Iv build mine as a single batch in a Keggle and using the 20l BM Malt Pipe. If i was to build a double batch one i would use a 100l pot and the 50L Malt pipe.


----------



## MastersBrewery (31/3/16)

I'm off the pc for a bit so I can't link. There are pics of my system on here somewhere. I found the 450mm main kettle fine with a 350mm dia MP though I do have 2x 2400w ring elements around the outside of it. I have one MP @350 (total height) the other is around 570. The small one does standard doubles (9/10kg malt). The big pipe well I have never maxed it out but tripples and so far a double at 1070. Note I use 2 elements because a standard socket (circuit ) is rated for 2400w. So I just plug into 2 different power points I know are on different breakers. Yes SWMBO has stopped brew day flicking on the kettle. But she is only a girl and will eventually learn. (Flame suit firmly secured)

MB


----------



## Aydos (31/3/16)

I'm going to go with a 4800w immersion element so that it is easier to clean at the end of brew days, can someone see a problem with doing something like this?


----------



## MastersBrewery (31/3/16)

You will need a dedicated 20amp circuit. If you are or have a close friend who is an electrician no probs otherwise get quotes before you commit.


----------



## Aydos (31/3/16)

I've already got a 20 amp plug ready to go in the brewery


----------



## Aydos (31/3/16)

Can anyone see any potential problems with using an immersion heating element? I'm thinking it will be better as it will be far easier to clean, less holes in the pot for potential leaks, possibly get a better whirlpool due to less turbulence caused inside the pot with the element removed.

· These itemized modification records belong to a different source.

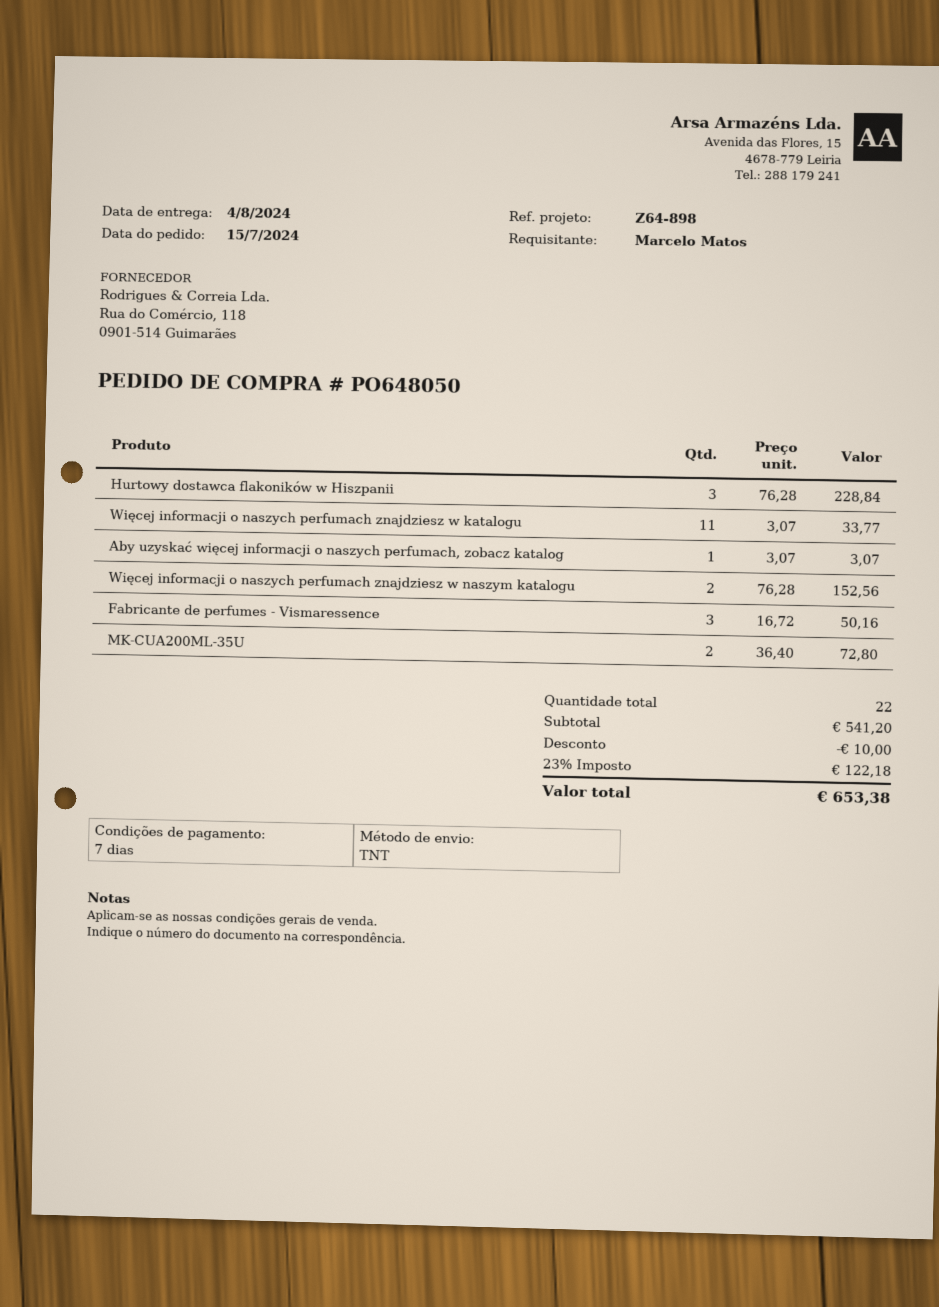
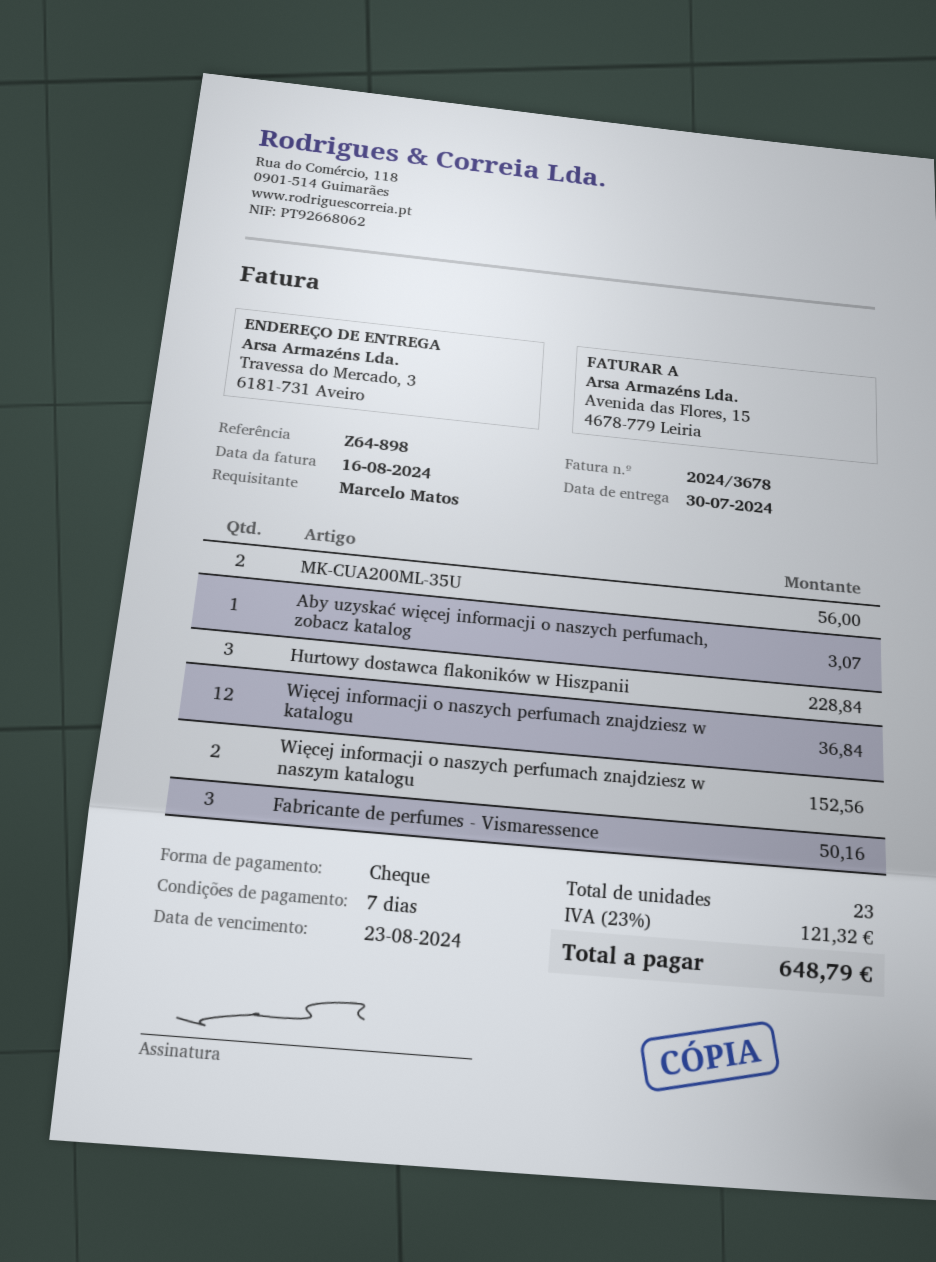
delivery date: 2024-08-04 -> 2024-07-30
Więcej informacji o naszych perfumach znajdziesz w katalogu: 11 for 33.77 -> 12 for 36.84
MK-CUA200ML-35U: 2 for 72.80 -> 2 for 56.00
total quantity: 22 -> 23
discount: 10.00 -> none
tax: 23% = 122.18 -> 23% = 121.32
total: 653.38 -> 648.79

Does anyone believe it could potentially cause other issues? 

The minimum boil height will still be the height of where the coils start as the drop down will be dead so that it doesn't boil dry.


----------



## Kingy (31/3/16)

The craftbrewer 100litres are good for the price and because they are narrow its good for evaporation rates and head volume above the grain bed when mashing but they don't stock them anymore and they said they had no interest in the near future in ordering more when I spoke to them. It's a shame really they've had good reviews.


----------



## Aydos (31/3/16)

Looks like I'll just go with the 82L pots off eBay then, there isn't really any other options for single layer pots


----------



## pist (5/4/16)

The 100L pot is still listed on the CB website, id say they have just run out of stock for now. Ive got one of those, and glad i went the 100L over the 80. Plenty of head room for boiling and can do full volume double biab in it. Great pots for the price, highly recommend

Edit, sorry half asleep just re read your post kingy. Damn shame they are top pots for the money


----------



## Brewhart (18/4/16)

Cheeky Peak have 100l single base SS pots..


----------



## lael (18/4/16)

aydos said:


> Can anyone see any potential problems with using an immersion heating element? I'm thinking it will be better as it will be far easier to clean, less holes in the pot for potential leaks, possibly get a better whirlpool due to less turbulence caused inside the pot with the element removed.
> 
> Does anyone believe it could potentially cause other issues?
> 
> The minimum boil height will still be the height of where the coils start as the drop down will be dead so that it doesn't boil dry.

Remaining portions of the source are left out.